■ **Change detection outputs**
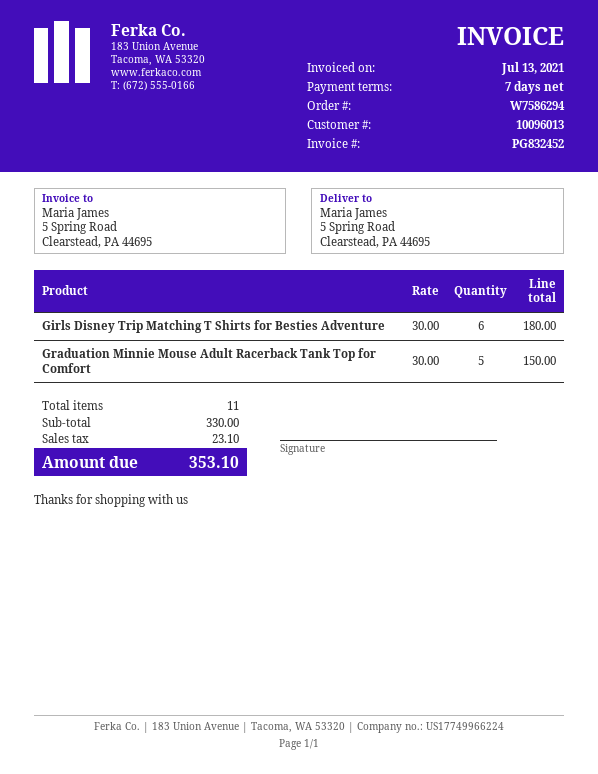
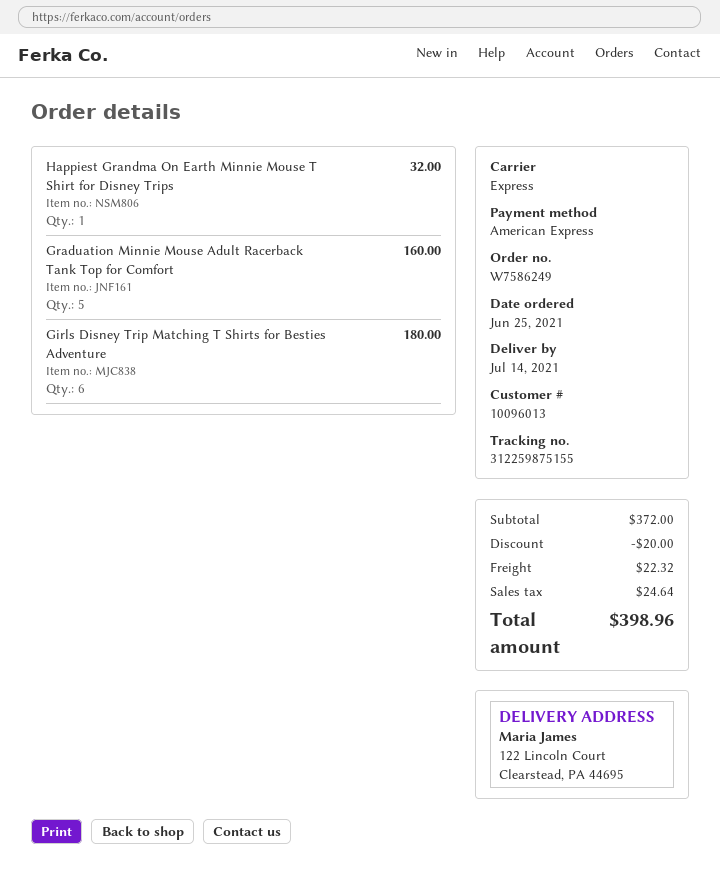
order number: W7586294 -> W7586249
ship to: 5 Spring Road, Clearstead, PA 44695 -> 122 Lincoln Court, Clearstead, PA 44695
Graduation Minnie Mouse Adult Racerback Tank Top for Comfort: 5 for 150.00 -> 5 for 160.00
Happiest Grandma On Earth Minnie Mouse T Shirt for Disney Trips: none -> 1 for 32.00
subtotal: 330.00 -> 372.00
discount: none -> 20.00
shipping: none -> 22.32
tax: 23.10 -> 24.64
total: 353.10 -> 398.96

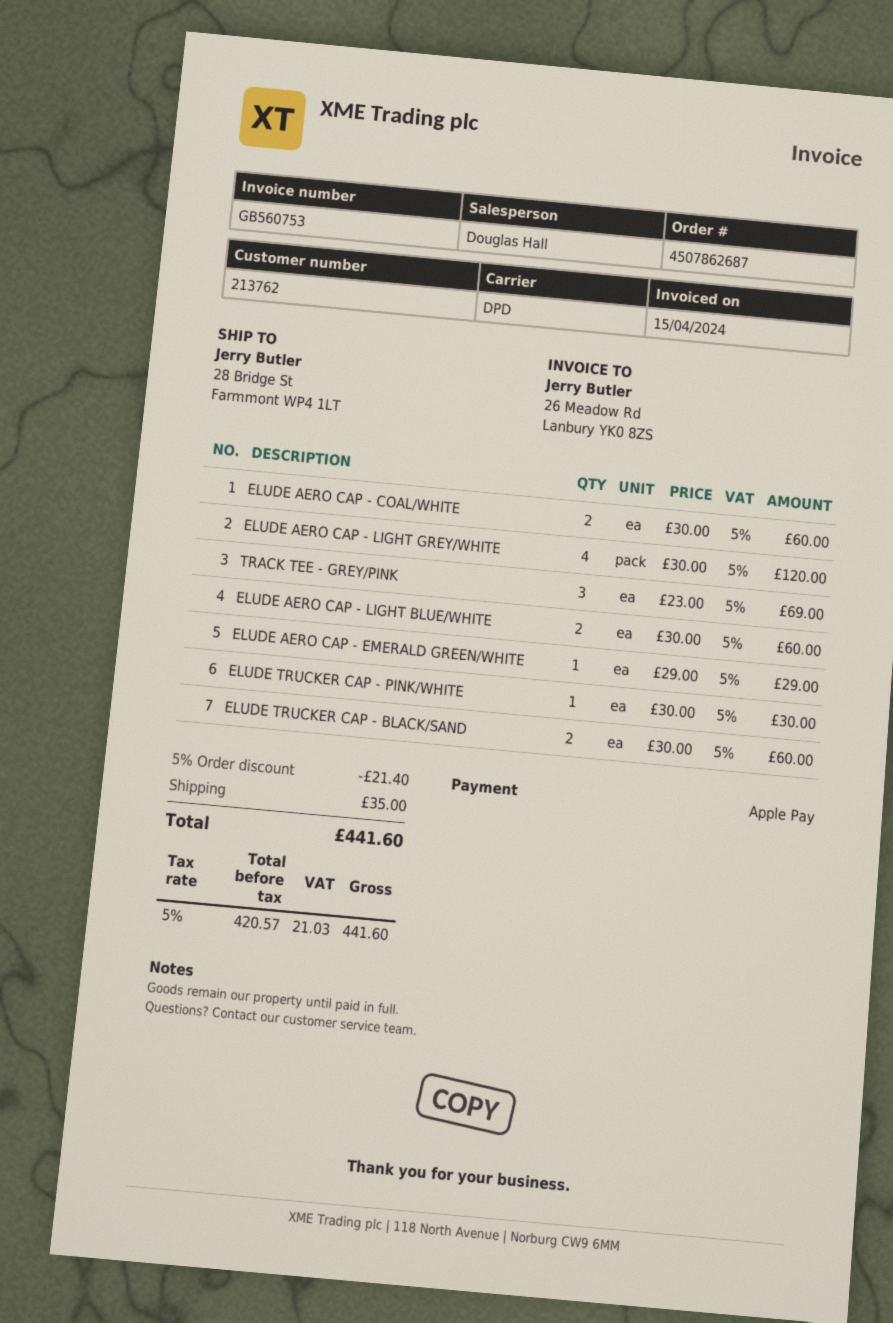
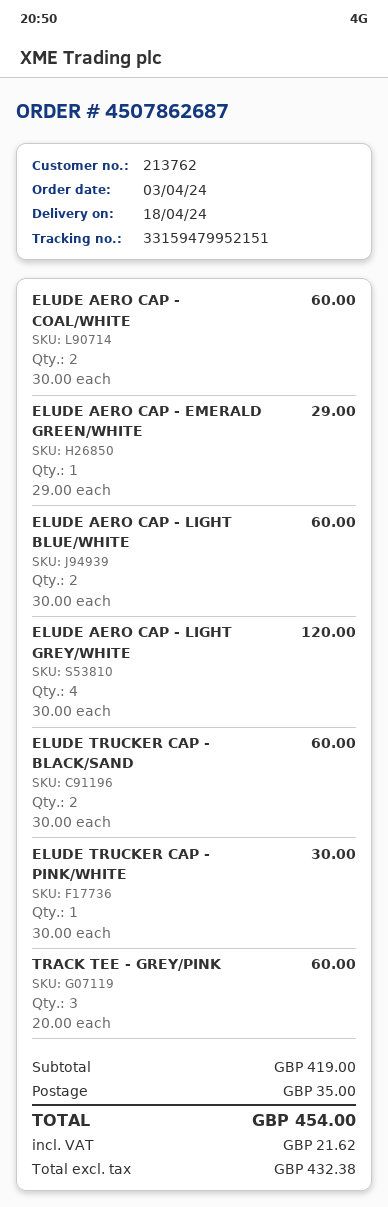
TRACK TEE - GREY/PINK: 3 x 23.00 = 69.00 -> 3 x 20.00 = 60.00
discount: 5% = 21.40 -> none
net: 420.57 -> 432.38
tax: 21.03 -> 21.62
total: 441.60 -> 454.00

■ **Exercise brief**
Write out exactly the final stretch of the records: the line containing "discount: 5% = 21.40 -> none" and every line after it, through the last, and nothing else.

■ **Output**
discount: 5% = 21.40 -> none
net: 420.57 -> 432.38
tax: 21.03 -> 21.62
total: 441.60 -> 454.00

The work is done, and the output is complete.